**Problem**. Pull each line with the string "none" from the entries.

**Data provided**.
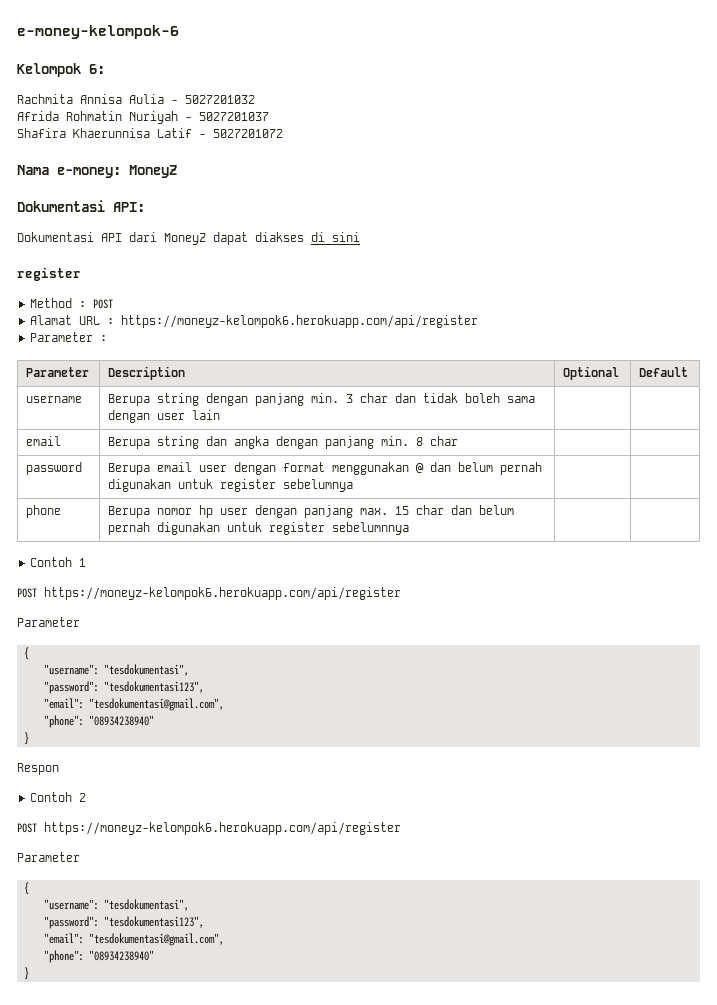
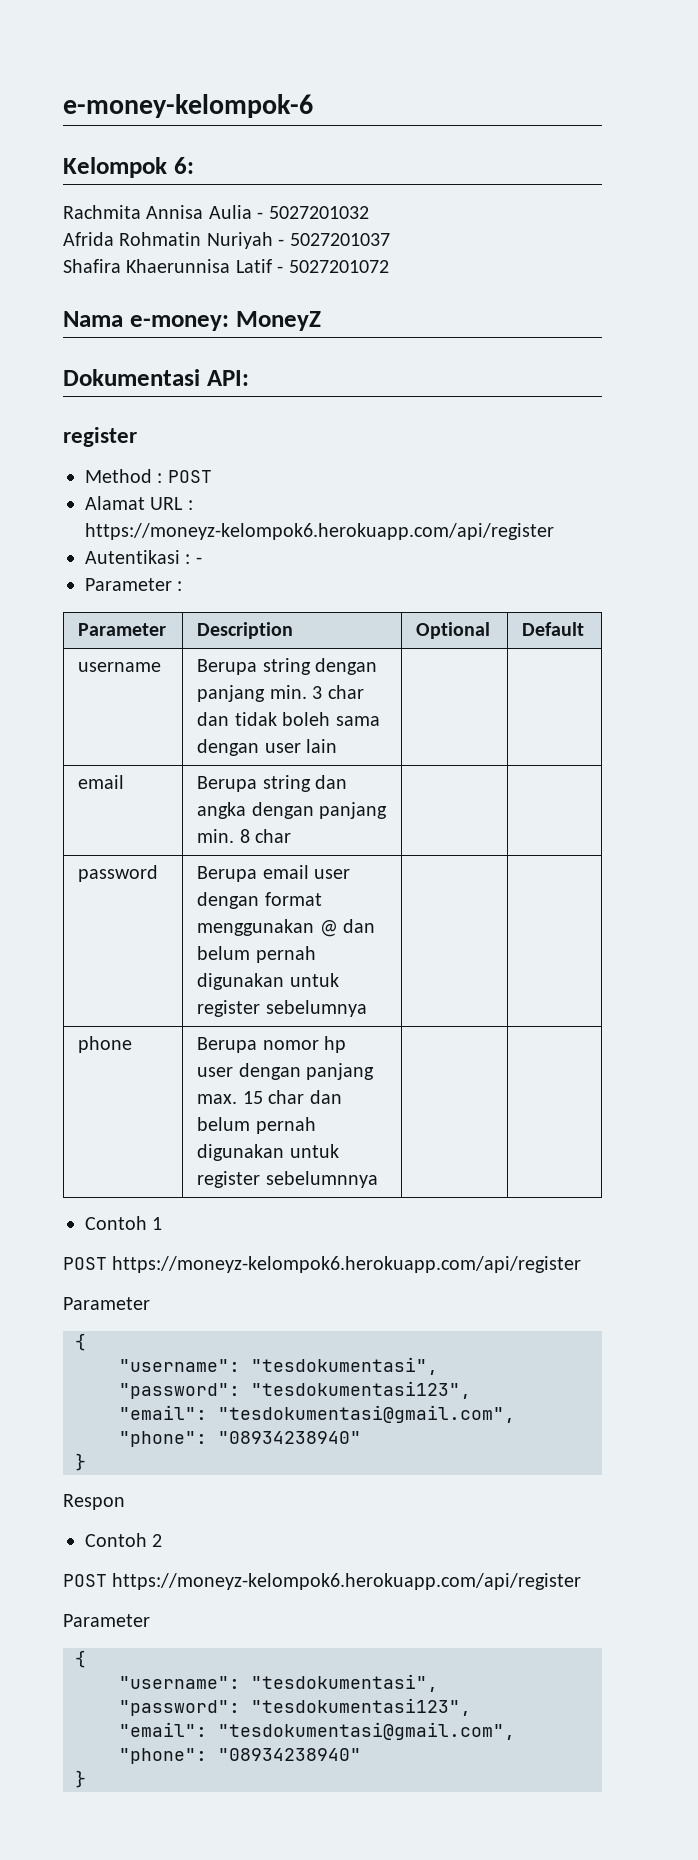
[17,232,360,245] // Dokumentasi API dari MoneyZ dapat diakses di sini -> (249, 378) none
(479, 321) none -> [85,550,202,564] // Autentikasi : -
---
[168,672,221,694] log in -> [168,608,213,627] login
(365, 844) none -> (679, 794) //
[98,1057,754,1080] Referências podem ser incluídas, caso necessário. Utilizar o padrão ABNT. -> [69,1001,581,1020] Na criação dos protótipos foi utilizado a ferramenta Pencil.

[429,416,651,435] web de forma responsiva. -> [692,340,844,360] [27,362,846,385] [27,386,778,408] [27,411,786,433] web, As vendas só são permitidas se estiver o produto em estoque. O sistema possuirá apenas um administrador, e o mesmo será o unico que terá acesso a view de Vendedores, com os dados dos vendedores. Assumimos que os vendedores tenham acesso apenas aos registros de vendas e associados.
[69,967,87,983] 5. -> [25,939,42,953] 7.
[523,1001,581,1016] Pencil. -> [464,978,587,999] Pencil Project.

**Problem solution**.
[17,232,360,245] // Dokumentasi API dari MoneyZ dapat diakses di sini -> (249, 378) none
(479, 321) none -> [85,550,202,564] // Autentikasi : -
(365, 844) none -> (679, 794) //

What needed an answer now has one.